Entonces recordó también lo que Karyn Walde había dicho antes: «Sólo que todavía no mata a la gente adecuada.»

– ¿Y qué hay de las otras compañías farmacéuticas? -dijo Lyndsey-. ¿No te asustaba la posibilidad de que también encontraran una cura?

– Existía el riesgo, sí. Pero he vigilado a nuestra competencia. Digamos que su investigación no les ha traído más que errores. -Vincenti se sentía bien. Después de todo ese tiempo le gustaba hablar sobre ello-. ¿Te gustaría ver dónde viven las bacterias?

Los ojos del otro se iluminaron.

– ¿Aquí?

Él asintió.

– Muy cerca.

SESENTA Y CINCO

Samarcanda

9.15 horas

Dos de los guardaespaldas de Zovastina sacaron a Cassiopeia del avión. Le habían dicho que la llevarían hasta el palacio y que permanecería allí.

– ¿Se da cuenta de que se ha buscado un buen problema? -le dijo a Zovastina desde la puerta abierta del coche.

Seguramente la ministra no quería tener esa conversación allí, en medio de la pista de aterrizaje, con los empleados del aeropuerto y su guardia personal tan cerca. En el avión, a solas, había sido el momento. Pero Cassiopeia había permanecido en silencio, a propósito, durante las dos últimas horas de vuelo.

– Los problemas son un modo de vida aquí -replicó Zovastina.

Mientras la introducían en el asiento trasero, con las manos esposadas a la espalda, Cassiopeia decidió asestar la puñalada.

– Se equivocó usted con los huesos.

La ministra pareció considerar el reto. Venecia había sido un fracaso, en todos los sentidos, así que no fue ninguna sorpresa para ella que Zovastina se acercara y le preguntara:

– ¿Y cómo es eso?

El silbido de los motores y una fuerte brisa primaveral rasgaban el aire, lleno de humo.

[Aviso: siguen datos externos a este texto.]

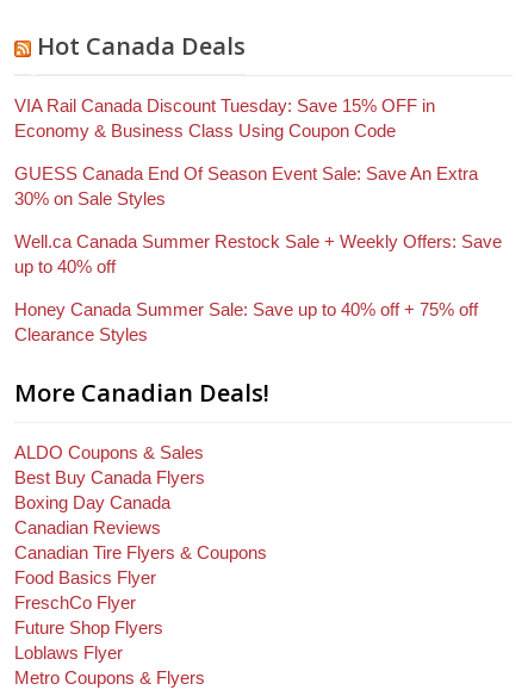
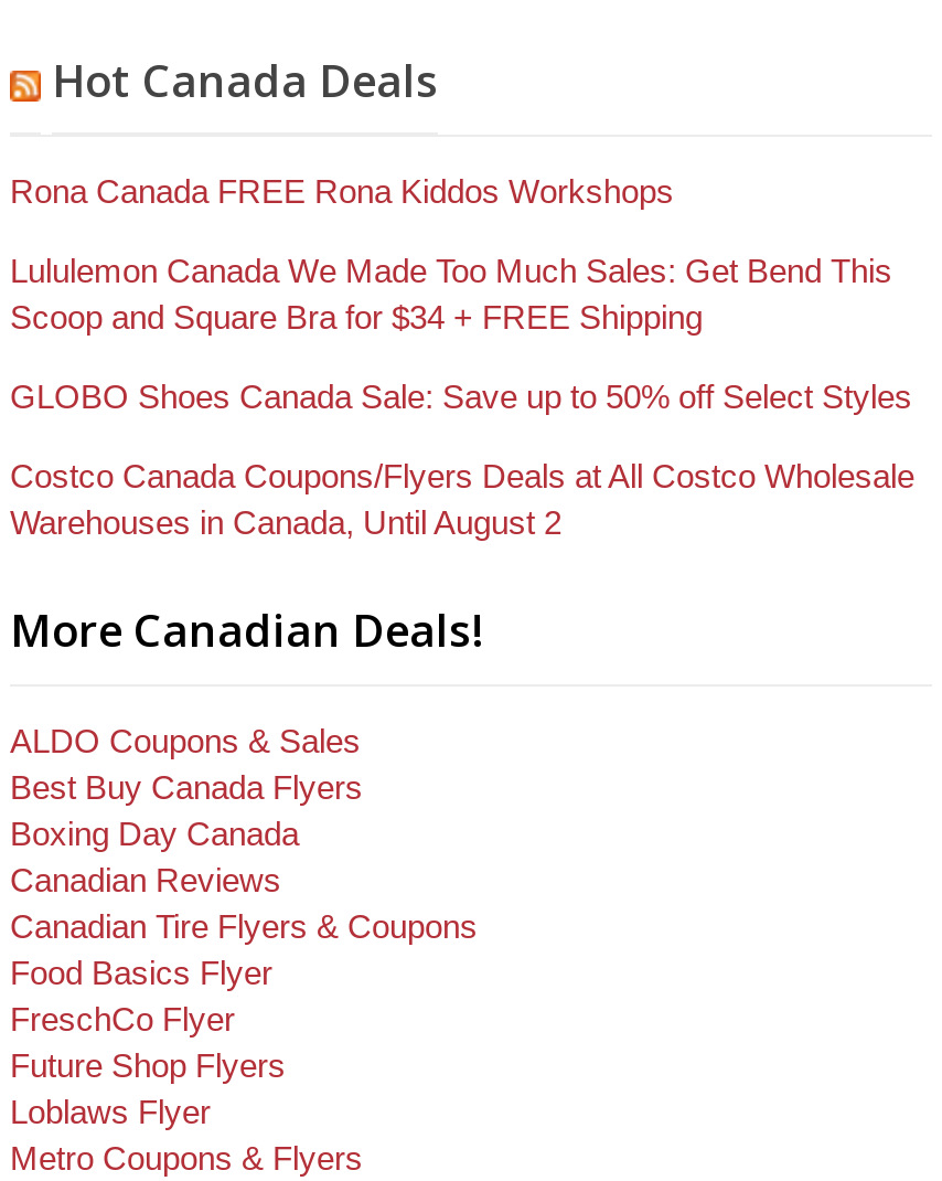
[14,95,435,141] VIA Rail Canada Discount Tuesday: Save 15% OFF in | Economy & Business Class Using Coupon Code -> [10,172,674,210] Rona Canada FREE Rona Kiddos Workshops
[14,163,478,209] GUESS Canada End Of Season Event Sale: Save An Extra | 30% on Sale Styles -> [10,252,892,336] Lululemon Canada We Made Too Much Sales: Get Bend This | Scoop and Square Bra for $34 + FREE Shipping
[14,231,502,277] Well.ca Canada Summer Restock Sale + Weekly Offers: Save | up to 40% off -> [10,378,912,415] GLOBO Shoes Canada Sale: Save up to 50% off Select Styles
[14,299,478,345] Honey Canada Summer Sale: Save up to 40% off + 75% off | Clearance Styles -> [10,457,914,541] Costco Canada Coupons/Flyers Deals at All Costco Wholesale | Warehouses in Canada, Until August 2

Cassiopeia se sentó tranquilamente en el asiento trasero y miró a través del parabrisas.

– Había algo que usted quería encontrar -miró directamente a la ministra-, y no lo encontró.

– Burlarse de mí no la va a ayudar.

Ella ignoró la amenaza.

– Si quiere resolver el enigma, tendrá que negociar.

Era fácil interpretar a esa bruja. Ciertamente, Zovastina sospechaba que sabía cosas. ¿Por qué, si no, la había llevado allí? Y Cassiopeia había sido muy cuidadosa, sabiendo que no podía revelar demasiado. Al fin y al cabo, su vida dependía literalmente de cuánta información pudiera ocultar de un modo efectivo.

Uno de los guardias avanzó y susurró algo al oído de Zovastina. La ministra escuchó y Cassiopeia vio que su rostro expresaba, apenas por un momento, una gran conmoción. Luego Zovastina asintió y el guardia se retiró.